Назавтра вечером Наталья повстречала в терему Кузьму, казначея Тимофея Василича Вельяминова — окольничего. Тимофей ведал снедным довольствием ушедших в поход полков и прислал Кузьму к брату о совокупных делах, касающихся и тысяцкого. (Требовались мука и масло, не хватало возчиков и подвод. Василий Василич лежал, и решали дела Кузьма с Иваном Вельяминовым.) Кузьма, окончив дело, зашел ко вдове едва ли случайно. Строго вопросил, задумался. Сказал отрывисто:

— Не все одобряют сей поход! Тщатся убрать и Олега, зане властителен и в боях удачлив! Не ведают того, что Рязань от Дикого поля обороняет Москву! Мню — лепше учить русичей взаимной любови, нежели спорить о власти! От одного преподобного Сергия боле корысти земле Володимирской, нежели от десяти воевод!

Не разобьют их… С Владимиром Пронским сговорено, да и Боброк воевода доброй. А токмо не по правде деют, не по Христу! Доколе князья грызутся, дотоле не стоять земле! Сыну, воротит, накажи, не столь бы ревновал о подвигах, сколь о правде господней!

Сердитый Кузьма чем-то успокоил, отодвинул ночные страхи Натальины. А назавтра, четырнадцатого декабря, скорый гонец, сменив по пути трех лошадей, донес весть, что был бой с Олегом на Скорнищеве и что москвичи одолели, а Олег бежал невестимо.

На Москве ликовало все. Правду сказать, Олега опасались многие. Передавали — откуда кто и вызнал, — что рязане якобы хвалились перед боем, что, мол, идучи на москвичей, не надобно брать ни доспеха, ни щита, ни копья, ни иного оружия, не токмо ужища, вязать полоненных, понеже москвичи страшливы и непривычны к брани.

Полки возвращались радостные, пронзительно зычали дудки, ревели рога, тысячи слобожан и посадских оступили дорогу, встречая победителей.

Наталья места себе не находила.

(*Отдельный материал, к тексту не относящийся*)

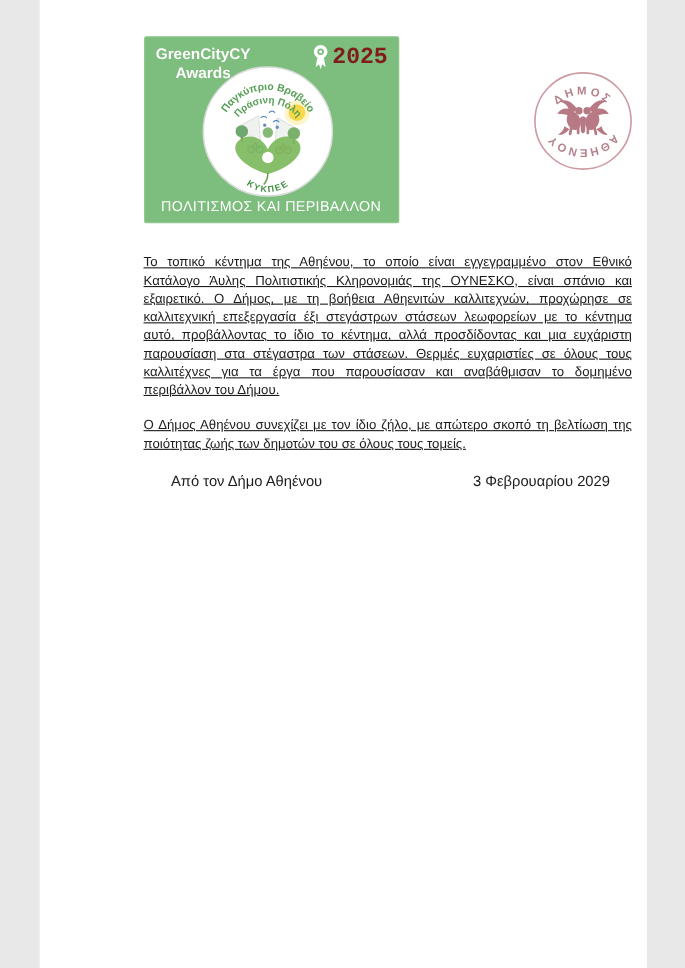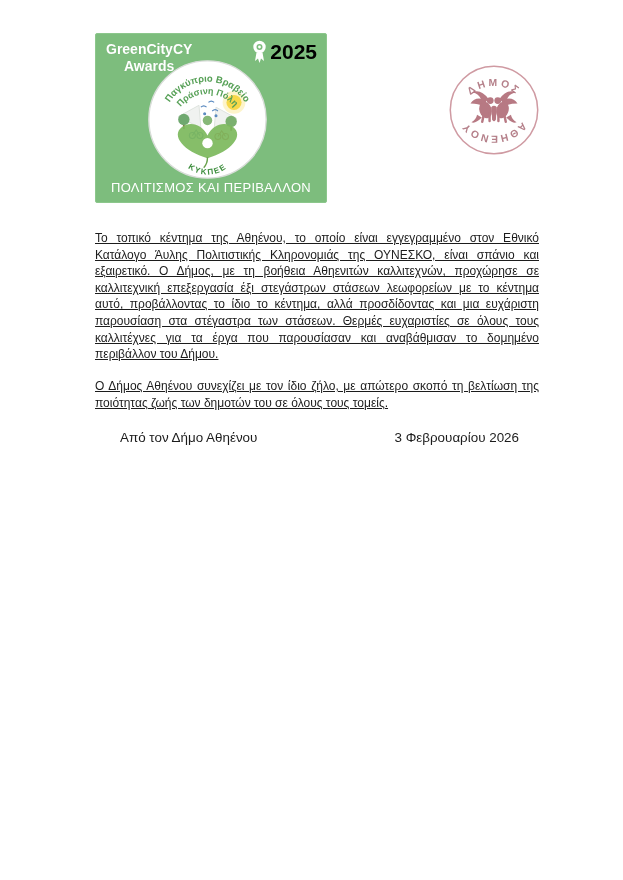--- a/index.html
+++ b/index.html
@@ -1,19 +1,19 @@
 <!DOCTYPE html>
 <html><head>
 <meta charset="utf-8">
 <style>
   * { margin:0; padding:0; box-sizing:border-box; }
   html,body { background:#e8e8e8; }
   .page {
     position:relative;
-    width:623px; height:880px;
+    width:552px; height:880px;
     background:#ffffff;
     font-family:"Liberation Sans", sans-serif;
     overflow:hidden;
     margin:0 auto;
   }
 
   
   .award-badge {
     position:absolute; left:95px; top:33px;
     width:232px; height:170px;
@@ -23,21 +23,21 @@
   }
   .badge-title {
     position:absolute; left:10px; top:7px;
     color:#ffffff; font-weight:bold; font-size:14px; line-height:17px;
     text-shadow:0 0 1px rgba(0,0,0,0.08);
   }
   .badge-title .l2 { display:block; text-align:center; }
   .badge-year-wrap {
     position:absolute; right:9px; top:6px;
     display:flex; align-items:center; gap:3px;
-    color:#000000; font-weight:bold; font-size:21px;
+    color:#7f1d1d; font-weight:bold; font-size:21px;font-family:Liberation Mono, monospace;
   }
   .medal-icon { width:15px; height:24px; }
   .badge-emblem {
     position:absolute; left:50px; top:24px;
     width:123px; height:123px;
   }
   .badge-category {
     position:absolute; left:0; right:0; bottom:7px;
     text-align:center; color:#ffffff; font-weight:normal;
     font-size:13px; letter-spacing:0.3px;
@@ -174,16 +174,16 @@
       </g>
       <path d="M47 47 Q50 44 53 47 L52 60 Q50 64 48 60 Z"></path>
     </g>
   </svg>
 
   <p class="doc-text para1">Το τοπικό κέντημα της Αθηένου, το οποίο είναι εγγεγραμμένο στον Εθνικό Κατάλογο Άυλης Πολιτιστικής Κληρονομιάς της ΟΥΝΕΣΚΟ, είναι σπάνιο και εξαιρετικό. Ο Δήμος, με τη βοήθεια Αθηενιτών καλλιτεχνών, προχώρησε σε καλλιτεχνική επεξεργασία έξι στεγάστρων στάσεων λεωφορείων με το κέντημα αυτό, προβάλλοντας το ίδιο το κέντημα, αλλά προσδίδοντας και μια ευχάριστη παρουσίαση στα στέγαστρα των στάσεων. Θερμές ευχαριστίες σε όλους τους καλλιτέχνες για τα έργα που παρουσίασαν και αναβάθμισαν το δομημένο περιβάλλον του Δήμου.</p>
   <p class="doc-text para2">Ο Δήμος Αθηένου συνεχίζει με τον ίδιο ζήλο, με απώτερο σκοπό τη βελτίωση της ποιότητας ζωής των δημοτών του σε όλους τους τομείς.</p>
 
   <div class="signature-row">
     <span>Από τον Δήμο Αθηένου</span>
-    <span>3 Φεβρουαρίου 2026</span>
+    <span>3 Φεβρουαρίου 2029</span>
   </div>
 
 </div>
 
 </body></html>

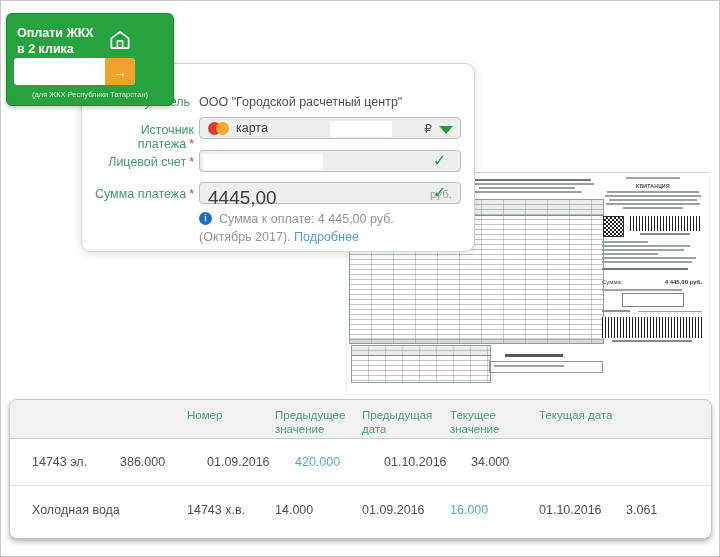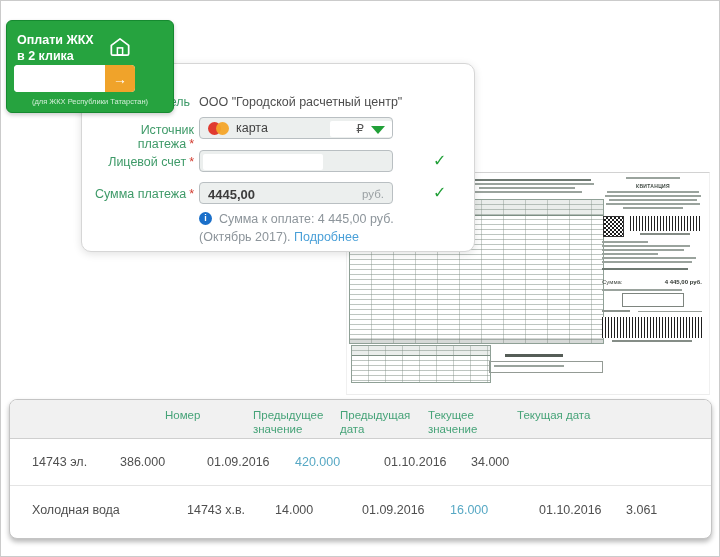--- a/index.html
+++ b/index.html
@@ -35,49 +35,49 @@
   .r-mini-table .hdr{position:absolute;left:0;top:0;right:0;height:9px;border-bottom:1px solid #7d8f84;background:rgba(140,155,145,.18);}
   .r-note-title{position:absolute;left:158px;top:181px;width:58px;height:3px;background:#555d57;}
   .r-note-box{position:absolute;left:142px;top:188px;width:112px;height:10px;border:1px solid #949b95;}
   .r-note-box .in{height:2px;background:#9aa39d;margin:3px 4px;}
 
   
   .form-card{position:absolute;left:80px;top:62px;width:392px;height:187px;background:#fff;border:1px solid #d6d6d6;border-radius:10px;box-shadow:0 2px 8px rgba(0,0,0,.12);z-index:2;}
   .f-label{position:absolute;left:0;width:112px;text-align:right;font-size:12.5px;color:#3e9a68;}
   .f-label .req{color:#d23b2e;margin-left:3px;}
   .f-value{position:absolute;left:117px;font-size:12.5px;color:#4d4d4d;}
-  .f-field{position:absolute;left:117px;width:194px;height:22px;background:#ecefee;border:1px solid #b9bfc2;border-radius:4px;box-sizing:border-box;}
+  .f-field{position:absolute;left:117px;width:262px;height:22px;background:#ecefee;border:1px solid #b9bfc2;border-radius:4px;box-sizing:border-box;}
   .f-check{position:absolute;font-size:16px;font-weight:bold;color:#21a038;line-height:1;}
   .mc{position:relative;display:inline-block;width:22px;height:13px;margin:4px 0 0 8px;vertical-align:top;}
   .mc i{position:absolute;top:0;width:13px;height:13px;border-radius:50%;}
   .mc .red{left:0;background:#e03a2f;}
   .mc .org{left:8px;background:#f4a428;opacity:.95;}
   .src-text{position:absolute;left:36px;top:3px;font-size:12.5px;color:#3f3f3f;}
   .blur-patch{position:absolute;background:#fff;border-radius:2px;}
   .rub{position:absolute;right:28px;top:4px;font-size:12px;color:#555;}
   .dd-arrow{position:absolute;right:7px;top:8px;width:0;height:0;border-left:7px solid transparent;border-right:7px solid transparent;border-top:8px solid #21a038;}
-  .amount-text{position:absolute;left:8px;top:4px;font-size:13px;font-weight:bold;color:#3c3c3c;}
+  .amount-text{position:absolute;left:8px;top:4px;font-size:19px;font-weight:normal;color:#3c3c3c;}
   .amount-suffix{position:absolute;right:8px;top:5px;font-size:11.5px;color:#9aa0a3;}
   .info{position:absolute;left:117px;top:146px;width:248px;font-size:12.5px;line-height:18px;color:#8d959b;}
   .info .txt{margin-left:20px;display:inline;}
   .info-icon{position:absolute;left:0;top:2px;width:13px;height:13px;border-radius:50%;background:#1a6fc9;color:#fff;font-size:9px;font-weight:bold;text-align:center;line-height:13px;font-style:normal;}
   .info a{color:#4aa0d8;text-decoration:none;}
 
   
-  .promo{position:absolute;left:5px;top:19px;width:168px;height:93px;background:#26a33f;border:1px solid #168a30;border-radius:6px;box-shadow:0 2px 4px rgba(0,0,0,.2);z-index:3;box-sizing:border-box;padding-left:24px;}
+  .promo{position:absolute;left:5px;top:12px;width:168px;height:93px;background:#26a33f;border:1px solid #168a30;border-radius:6px;box-shadow:0 2px 4px rgba(0,0,0,.2);z-index:3;box-sizing:border-box;padding-left:24px;}
   .promo-title{position:absolute;left:10px;top:11px;color:#fff;font-size:12.5px;font-weight:bold;line-height:16px;}
   .promo-house{position:absolute;left:100px;top:13px;width:26px;height:26px;}
   .promo-input-wrap{position:absolute;left:7px;top:44px;width:121px;height:27px;background:#fff;border-radius:4px;overflow:hidden;}
   .promo-input{position:absolute;left:0;top:0;width:90px;height:27px;border:none;outline:none;background:#fff;font-size:12px;padding:0 6px;box-sizing:border-box;}
   .promo-btn{position:absolute;right:0;top:0;width:30px;height:27px;background:#f0a32a;color:#fff;font-size:14px;font-weight:bold;text-align:center;line-height:27px;border:none;cursor:pointer;}
   .promo-caption{position:absolute;left:0;top:76px;width:100%;text-align:center;font-size:7.5px;color:#d2eed8;}
 
   
   .meters{position:absolute;left:8px;top:398px;width:703px;height:140px;background:#fff;border:1px solid #c4c4c4;border-radius:8px;box-shadow:0 3px 5px rgba(0,0,0,.28);z-index:2;box-sizing:border-box;}
-  .m-header{display:flex;height:39px;background:#f1f1f1;border-bottom:1px solid #cfcfcf;border-radius:7px 7px 0 0;box-sizing:border-box;}
+  .m-header{display:flex;height:39px;background:#f1f1f1;border-bottom:1px solid #cfcfcf;border-radius:7px 7px 0 0;box-sizing:border-box;padding-left:22px;}
   .m-header .cell{font-size:11.5px;color:#46a378;padding-top:8px;line-height:14px;box-sizing:border-box;}
   .m-row{display:flex;align-items:center;height:47px;padding-left:22px;box-sizing:border-box;border-bottom:1px solid #e4e4e4;font-size:12.5px;color:#4f4f4f;}
   .m-row:last-of-type{border-bottom:none;}
   .c-name{width:155px;}
   .c-number{width:88px;}
   .c-prevval{width:87px;}
   .c-prevdate{width:88px;}
   .c-currval{width:89px;}
   .c-currdate{width:87px;}
   .c-avg{width:70px;}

Вот уже воротился и московский полк — Ванюшки все не было. В радостной суматохе встречи узнать что-либо было попросту невозможно. Полковой боярин ускакал, а кмети говорили наразно, даже и то, что Ванюшка пропал без вести. И только один старый ратник успокоил ее:

— Малой-то? Да жив, видали кажись!

Только и всего, что вызнала для себя Наталья. И ежели бы Ванюшка не явился еще день спустя на двух возах с обилием из Острового, неведомо, что бы и содеяла над собою Наталья с отчаяния…

ГЛАВА 43

Московская рать с трудом перевозилась через Оку. Шел снег. Пешнями разбивали береговой припай и молодой, еще некрепкий лед. Тяжелогруженые дощаники шли один за другим к тому берегу, едва проглядывая в метельной круговерти.